Where will Congress’ padded budget go?
“To our pockets,” said Batangas Rep. Leandro Legarda Leviste.
“It’s so easy for us to pocket. Hindi kailangan ipaliwanag, hindi kailangan ng resibo. No liquidation, only certification from each congressman of expenses for, say, communication, transportation, representation,” Leviste told Sapol-DWIZ Saturday.
The House of Reps padded its 2026 budget to P27 billion. It originally asked Malacañang for P17 billion in the National Expenditure Program. On third and final reading on Oct. 13, 2025 the plenary added P10 billion.
Bulk of the padding went to Maintenance and Other Operating Expenses. From P10.7 billion in the NEP, the House MOOE rose to P18.5 billion.
The P7.8-billion MOOE spike went to big-ticket items like travel, representation, communication, professional services (consultants), confidential, intelligence and extraordinary expenses.

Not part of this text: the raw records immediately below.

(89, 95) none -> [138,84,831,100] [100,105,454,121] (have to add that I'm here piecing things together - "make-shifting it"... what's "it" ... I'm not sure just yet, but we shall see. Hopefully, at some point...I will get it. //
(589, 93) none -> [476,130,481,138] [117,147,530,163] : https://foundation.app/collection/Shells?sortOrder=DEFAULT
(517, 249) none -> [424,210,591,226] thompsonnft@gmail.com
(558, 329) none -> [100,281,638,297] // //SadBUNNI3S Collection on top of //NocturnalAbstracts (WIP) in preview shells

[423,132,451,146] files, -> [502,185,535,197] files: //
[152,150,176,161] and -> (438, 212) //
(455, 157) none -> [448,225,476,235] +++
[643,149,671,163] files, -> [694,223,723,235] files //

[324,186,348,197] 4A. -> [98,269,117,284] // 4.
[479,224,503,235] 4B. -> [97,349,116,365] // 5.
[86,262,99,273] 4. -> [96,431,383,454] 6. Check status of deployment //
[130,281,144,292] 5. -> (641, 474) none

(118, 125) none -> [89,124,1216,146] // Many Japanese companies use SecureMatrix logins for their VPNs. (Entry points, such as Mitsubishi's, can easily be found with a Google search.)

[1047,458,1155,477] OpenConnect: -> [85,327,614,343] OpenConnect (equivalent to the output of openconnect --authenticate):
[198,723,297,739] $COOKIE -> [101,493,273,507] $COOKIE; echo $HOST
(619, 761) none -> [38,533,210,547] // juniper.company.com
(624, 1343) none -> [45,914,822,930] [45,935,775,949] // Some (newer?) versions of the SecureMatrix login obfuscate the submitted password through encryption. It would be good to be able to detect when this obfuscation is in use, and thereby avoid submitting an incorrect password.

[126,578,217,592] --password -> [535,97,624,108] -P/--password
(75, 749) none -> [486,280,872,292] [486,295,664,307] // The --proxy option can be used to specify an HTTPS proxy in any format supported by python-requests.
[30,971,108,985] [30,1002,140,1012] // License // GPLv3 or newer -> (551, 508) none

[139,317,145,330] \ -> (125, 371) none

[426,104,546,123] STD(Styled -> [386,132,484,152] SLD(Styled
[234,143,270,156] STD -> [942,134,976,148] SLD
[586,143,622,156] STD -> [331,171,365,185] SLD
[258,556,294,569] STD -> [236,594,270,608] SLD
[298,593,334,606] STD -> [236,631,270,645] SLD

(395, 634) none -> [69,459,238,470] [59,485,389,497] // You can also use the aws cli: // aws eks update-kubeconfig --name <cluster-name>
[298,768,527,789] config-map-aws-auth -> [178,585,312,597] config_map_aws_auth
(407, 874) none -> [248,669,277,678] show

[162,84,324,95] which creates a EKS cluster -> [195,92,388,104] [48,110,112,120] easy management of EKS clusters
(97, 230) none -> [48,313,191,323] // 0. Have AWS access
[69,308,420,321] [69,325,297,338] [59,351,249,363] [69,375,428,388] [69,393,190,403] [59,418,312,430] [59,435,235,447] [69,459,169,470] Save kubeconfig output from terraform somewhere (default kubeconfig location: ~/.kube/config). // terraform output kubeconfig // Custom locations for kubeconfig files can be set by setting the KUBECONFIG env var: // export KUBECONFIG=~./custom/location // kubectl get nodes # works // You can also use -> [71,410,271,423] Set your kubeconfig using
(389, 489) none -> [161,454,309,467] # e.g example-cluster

If divided among 318 congressmen, each can pocket P58.17 million from the unliquidated P18.5-billion MOOE.
“That’s in addition to our legal salaries,” Leviste confided.
To find out for sure, Leviste inquired with the House committee on accounts how much his “share” is. The staff refused to answer, knowing that he forfeits his monthly salary and MOOE anyway.
But Leviste, a first-term congressman, got a hint a week before the Oct. 13 House plenary. A Congress staffer told him that bigwigs of the appropriations committee, of which he’s vice chairman, offered him P151-million “incentive” to not question the House padded budget.
“So that’s it, the MOOE padding is for ‘incentives’ to keep quiet,” Leviste said. He was barred from further questioning.
“Walang kumukwestyon, at dahil hindi dini-discuss, hindi naipapaliwanag sa publiko,” Leviste concluded.
Communication was padded by a billion pesos, from P398 million to P1.47 billion. Other Maintenance and Operating Expenses ballooned from P1.8 billion to P4.8 billion.
Easiest to pocket is the expense for consultants. Chatting up those who work for veteran colleagues, Leviste quoted them as saying their fees “come in cash – in backpacks although others get in suitcases.”
“Consultants include troll armies,” Leviste said. “Troll account managers even hold group seminars for congressmen and staff.”
Smaller MOOE increases were for training, supplies and materials, utilities, general services, repairs and maintenance, taxes, insurance premiums and other fees, advertising, printing and publication, transportation and delivery, rent, lease, membership dues, contributions to organizations, subscriptions, donations.
The absence of official receipts and invoices hinders the system. The BIR, AMLC, COA, Comelec and ombudsman are unable to trace irregular spending.
“I come from private business where such non-liquidation is a no-no,” Leviste said. The Senate also raised its 2026 budget by P1 billion.
In 2025 the House more than doubled its budget from P16.3 billion to P33.67 billion, a P17.37 billion padding. The Senate added P1.1 billion to its original P12.8 billion, making it P13.9 billion, also without public hearings.
Along with a higher public works appropriations than education and hundred billion-peso political ayuda, that election year budget was the crookedest in history.
The House has padded its budget by 75 percent from 2023 to 2026.
When Congress was newly restored under the 1987 Constitution, the Senate and House used to take up full page newspaper ads to report detailed expenses of members. The practice stopped in the 2000s, although technology now allows much cheaper publicizing on websites.
The House and Senate’s 2026 NEP figures were prepared as early as April 2025 under speaker Martin Romualdez and Senate president Chiz Escudero. Could it be that new Speaker Faustino Dy III and Senate President Tito Sotto, who both took office in August after the NEP was finalized, discovered new MOOE needs?
“I wouldn’t know about that,” Leviste said. “But since we have new leaders, we can have a new practice of transparency in spending people’s money.”